1) The Church’s duty. God calls the family and the Church – not the State – to care for the sick and the poor among us. Rather than living out God’s command to care for the sick and the poor, Christians who support a massive expansion of the Medicaid welfare program in Virginia are illegitimately ceding their own responsibility to the State.
2) Government replaces the Church. The State’s expansion of Medicaid would be a further usurpation of the Church’s exclusive God-given mission to care for the sick and the poor. In doing so, the State minimizes an essential function of the Church in society by depriving the Church of many of its best opportunities to serve the least of these in order to meet both their physical and spiritual needs.
3) Idolatry of the State. The unassailable tendency of government welfare programs like Medicaid is to make an idol of the State. Since the State becomes for many their provider, sustainer, healer, the one on whom they depend, and the one they turn to in times of need, they naturally attribute to government the honor and glory rightly due to God. And they increasingly turn to government agencies instead of the Church, who can point them to God. The greatest idolatry of our time may rightly be deemed the silent worship of the false god of the welfare State.

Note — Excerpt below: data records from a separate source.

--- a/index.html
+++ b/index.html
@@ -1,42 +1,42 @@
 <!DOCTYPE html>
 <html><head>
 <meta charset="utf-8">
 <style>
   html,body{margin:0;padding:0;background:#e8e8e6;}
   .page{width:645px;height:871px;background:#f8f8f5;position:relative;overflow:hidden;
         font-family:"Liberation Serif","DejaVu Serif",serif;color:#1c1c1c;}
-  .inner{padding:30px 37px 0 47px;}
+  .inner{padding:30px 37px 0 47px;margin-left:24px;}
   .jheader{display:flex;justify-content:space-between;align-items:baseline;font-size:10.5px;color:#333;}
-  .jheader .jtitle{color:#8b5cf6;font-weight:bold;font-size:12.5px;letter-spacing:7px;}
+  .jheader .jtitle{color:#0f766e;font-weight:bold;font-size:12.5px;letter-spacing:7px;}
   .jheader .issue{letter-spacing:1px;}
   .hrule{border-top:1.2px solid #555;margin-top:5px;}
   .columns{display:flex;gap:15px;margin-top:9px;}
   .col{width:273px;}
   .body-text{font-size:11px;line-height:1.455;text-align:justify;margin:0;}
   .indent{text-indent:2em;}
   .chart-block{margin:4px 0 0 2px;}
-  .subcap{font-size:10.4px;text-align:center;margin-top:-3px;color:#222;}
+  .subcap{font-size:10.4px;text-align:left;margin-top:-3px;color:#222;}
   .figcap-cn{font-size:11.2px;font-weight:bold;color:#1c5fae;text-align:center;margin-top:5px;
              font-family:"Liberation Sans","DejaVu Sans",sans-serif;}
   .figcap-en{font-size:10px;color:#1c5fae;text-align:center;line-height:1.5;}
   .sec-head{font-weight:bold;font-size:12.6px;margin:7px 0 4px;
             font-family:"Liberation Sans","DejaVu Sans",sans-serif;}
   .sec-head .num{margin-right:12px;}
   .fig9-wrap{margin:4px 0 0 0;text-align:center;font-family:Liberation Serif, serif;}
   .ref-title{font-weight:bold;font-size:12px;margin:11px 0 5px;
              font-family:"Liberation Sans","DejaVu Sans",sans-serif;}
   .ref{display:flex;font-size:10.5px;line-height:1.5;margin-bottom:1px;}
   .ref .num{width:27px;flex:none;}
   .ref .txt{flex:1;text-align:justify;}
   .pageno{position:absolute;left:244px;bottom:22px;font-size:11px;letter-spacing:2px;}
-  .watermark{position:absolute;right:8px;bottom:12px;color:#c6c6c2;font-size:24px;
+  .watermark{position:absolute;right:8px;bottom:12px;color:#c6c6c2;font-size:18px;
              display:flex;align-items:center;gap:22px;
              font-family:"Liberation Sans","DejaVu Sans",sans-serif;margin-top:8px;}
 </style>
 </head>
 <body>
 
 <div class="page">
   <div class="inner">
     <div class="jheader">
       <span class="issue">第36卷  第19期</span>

4) Government theft and redistribution of wealth. Instead of encouraging voluntary giving out of a spirit of charity, love, generosity, and Godly obedience, expanding Medicaid necessarily involves an illegitimate confiscation of private property through the coercive power of the State, accompanied by a system of redistributing that property to select people whom the State deems worthy. Because the State lacks the rightful jurisdiction for charitable giving, welfare programs like Medicaid rob from some what is rightfully theirs in order to give it to others to whom it does not belong.
5) Undercutting those most in need. Expanding Medicaid from the most needy and vulnerable populations to cover able-bodied adults further dilutes the impact of already scarce resources. Under Virginia’s current Medicaid program, only one in five doctors will even accept Medicaid patients. Expanding the program adds hundreds of thousands more Virginians to the list of eligible enrollees, but doesn’t add any more doctors, nurses or medical facilities to accommodate them – making it even harder for the most needy to receive care.
6) Strapping future generations with our debt. Expanding Medicaid is morally wrong because it will strap our children and grandchildren with mountains of future debt they cannot pay back, by substantially adding to the federal deficit in order to pay for what has already proven to be a fiscally unsustainable program.
7) The curse of generational dependency. All government welfare/entitlement programs have proven by experience to create generational dependency upon the State, instead of promoting and allowing for personal responsibility and advancement. Such programs create a perverse incentive to remain below a certain financial threshold, to hide income sources, and to engage in illegitimate forms of trade. And while purporting to help individuals in their time of need, far too often such programs trap individuals and effectively consign them to a status of helplessness rather than health.
8) Contributing to family breakdown. People of faith should discourage further expansions of welfare programs like Medicaid because they have been shown to be a major contributing factor to family breakdown, and particularly, to the rise of fatherless households. Medicaid creates a disincentive for people to marry because it rewards those whose income remains separate, and thus lower.
9) Lack of personal accountability. Government welfare programs like Medicaid fail to accomplish what they seek to fix and always cost more than anticipated because of the lack of personal accountability for the individual beneficiaries of the program. When an impersonal governmental entity provides for a person’s needs with tax dollars it obtained by force, that person begins to feel entitled. When a private person, affiliated with a private organization provides for a person’s needs with money that was voluntarily and sacrificially given, a relationship with accountability is formed, the person being helped begins to feel both grateful and empowered, and the one who helped them is better able to determine whether that person should continue to be helped.
10) More taxpayer-funded abortions. Expanding Medicaid in Virginia will lead to more abortions and at taxpayer expense. When Illinois, for example, expanded its Medicaid program under Obamacare, it led to the funding of at least 12,000 more abortions per year.
Beyond the direct funding of abortion, expanding Medicaid will mean millions more in funding flowing to the five Planned Parenthood abortion centers in Virginia for “family planning” services.
11) Violating conscience rights. If the massive federal power grab of much of America’s healthcare industry has shown us anything, it is that it sets up many more conflicts between the priorities of the State and the conscience rights of individuals. The field of medicine continues to force upon medical professionals, business owners, and taxpayers alike increasingly difficult choices – like paying for and/or participating in abortions, various forms of contraception, stem-cell research, human genetic engineering, physician-assisted suicide, hormone therapy, and “gender-reassignment” surgery. These would only increase by expanding Medicaid.
12) The deterioration of liberty. Every time the government’s power and dominion grows, all of our liberty shrinks with inverse proportionally. The surest way to preserve the freedom to fully live out our faith is to keep government limited and within its proper scope. We do this by avoiding things like the massive expansion of Medicaid.